Network address translation (NAT), a mechanism that serves as a measure to mitigate the issue of IPv4 address exhaustion during the transition to IPv6, is accompanied by various limitations. The most troublesome among these limitations is the fact that NAT breaks many existing IP applications, and makes it more difficult to deploy new ones. [1] Guidelines have been developed that describe how to build "NAT friendly" protocols, but many protocols simply cannot be constructed according to those guidelines. Examples of such protocols include multimedia applications and file sharing.

Session Traversal Utilities for NAT (STUN) provides one way for an application to traverse a NAT. STUN allows a client to obtain a transport address (an IP address and port) which may be useful for receiving packets from a peer. However, addresses obtained by STUN may not be usable by all peers. Those addresses work depending on the topological conditions of the network. Therefore, STUN by itself cannot provide a complete solution for NAT traversal.

A complete solution requires a means by which a client can obtain a transport address from which it can receive media from any peer which can send packets to the public Internet. This can only be accomplished by relaying data through a server that resides on the public Internet. Traversal Using Relays around NAT (TURN) is a protocol that allows a client to obtain IP addresses and ports from such a relay.

Although TURN almost always provides connectivity to a client, it is resource intensive for the provider of the TURN server. It is therefore desirable to use TURN as a last resort only, preferring other mechanisms (such as STUN or direct connectivity) when possible. To accomplish that, the Interactive Connectivity Establishment (ICE) methodology can be used to discover the optimal means of connectivity.

Protocol

The process begins when a client computer wants to contact a peer computer for a data transaction, but cannot do so due to both client and peer being behind respective NATs. If STUN is not an option because one of the NATs is a symmetric NAT (a type of NAT known to be non-STUN compatible), TURN must be used.

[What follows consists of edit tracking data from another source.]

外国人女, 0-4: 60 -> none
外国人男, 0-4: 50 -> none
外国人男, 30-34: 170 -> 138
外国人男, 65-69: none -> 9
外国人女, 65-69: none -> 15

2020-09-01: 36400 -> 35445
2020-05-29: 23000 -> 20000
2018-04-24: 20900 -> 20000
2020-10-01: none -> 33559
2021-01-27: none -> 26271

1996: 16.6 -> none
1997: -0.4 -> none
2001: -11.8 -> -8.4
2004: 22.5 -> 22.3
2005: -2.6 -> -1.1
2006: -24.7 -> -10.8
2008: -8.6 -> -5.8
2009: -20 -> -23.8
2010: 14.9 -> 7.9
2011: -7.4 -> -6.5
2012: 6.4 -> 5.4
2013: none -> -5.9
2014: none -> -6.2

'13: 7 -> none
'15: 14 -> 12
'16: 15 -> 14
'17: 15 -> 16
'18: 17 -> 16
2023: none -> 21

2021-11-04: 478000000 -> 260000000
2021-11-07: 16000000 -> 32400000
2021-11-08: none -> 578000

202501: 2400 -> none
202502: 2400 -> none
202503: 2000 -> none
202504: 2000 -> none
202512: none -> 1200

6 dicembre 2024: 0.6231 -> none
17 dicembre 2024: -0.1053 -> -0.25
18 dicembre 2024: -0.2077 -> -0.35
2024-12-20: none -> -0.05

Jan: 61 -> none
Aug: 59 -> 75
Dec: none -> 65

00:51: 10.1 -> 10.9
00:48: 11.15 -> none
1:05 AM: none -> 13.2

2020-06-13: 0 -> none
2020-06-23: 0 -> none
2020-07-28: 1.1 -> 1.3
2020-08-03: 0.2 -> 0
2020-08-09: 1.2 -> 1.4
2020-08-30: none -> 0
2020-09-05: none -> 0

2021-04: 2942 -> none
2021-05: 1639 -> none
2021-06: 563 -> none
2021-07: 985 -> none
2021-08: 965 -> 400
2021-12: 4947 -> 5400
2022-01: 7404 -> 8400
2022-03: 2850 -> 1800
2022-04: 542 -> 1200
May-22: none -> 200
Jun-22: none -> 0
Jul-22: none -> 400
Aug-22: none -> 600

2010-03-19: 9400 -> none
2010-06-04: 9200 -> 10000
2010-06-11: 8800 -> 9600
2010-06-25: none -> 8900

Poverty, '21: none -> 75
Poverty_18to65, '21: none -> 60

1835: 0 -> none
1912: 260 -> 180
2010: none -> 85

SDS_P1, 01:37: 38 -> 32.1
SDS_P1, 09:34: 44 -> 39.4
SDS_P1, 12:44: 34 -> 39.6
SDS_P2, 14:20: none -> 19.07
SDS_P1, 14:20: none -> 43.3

First, the client contacts a TURN server with an "Allocate" request. The Allocate request asks the TURN server to allocate some of its resources for the client so that it may contact a peer. If allocation is possible, the server allocates an address for the client to use as a relay, and sends the client an "Allocation Successful" response, which contains an "allocated relayed transport address" located at the TURN server.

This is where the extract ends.